Search the material below for the string "with" and list each line that holds it.

§ **Data under study**:
^^^^^^^^

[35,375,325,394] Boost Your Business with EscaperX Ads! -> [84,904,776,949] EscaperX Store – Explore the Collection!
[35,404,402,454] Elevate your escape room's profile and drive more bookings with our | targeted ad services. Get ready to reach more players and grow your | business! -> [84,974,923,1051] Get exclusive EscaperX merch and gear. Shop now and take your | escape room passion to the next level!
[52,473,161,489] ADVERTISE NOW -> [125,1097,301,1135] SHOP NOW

^^^^^^^^

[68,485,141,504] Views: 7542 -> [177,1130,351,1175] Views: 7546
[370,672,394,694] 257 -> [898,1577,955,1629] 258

^^^^^^^^

§ **Expected answer**:
[35,375,325,394] Boost Your Business with EscaperX Ads! -> [84,904,776,949] EscaperX Store – Explore the Collection!
[35,404,402,454] Elevate your escape room's profile and drive more bookings with our | targeted ad services. Get ready to reach more players and grow your | business! -> [84,974,923,1051] Get exclusive EscaperX merch and gear. Shop now and take your | escape room passion to the next level!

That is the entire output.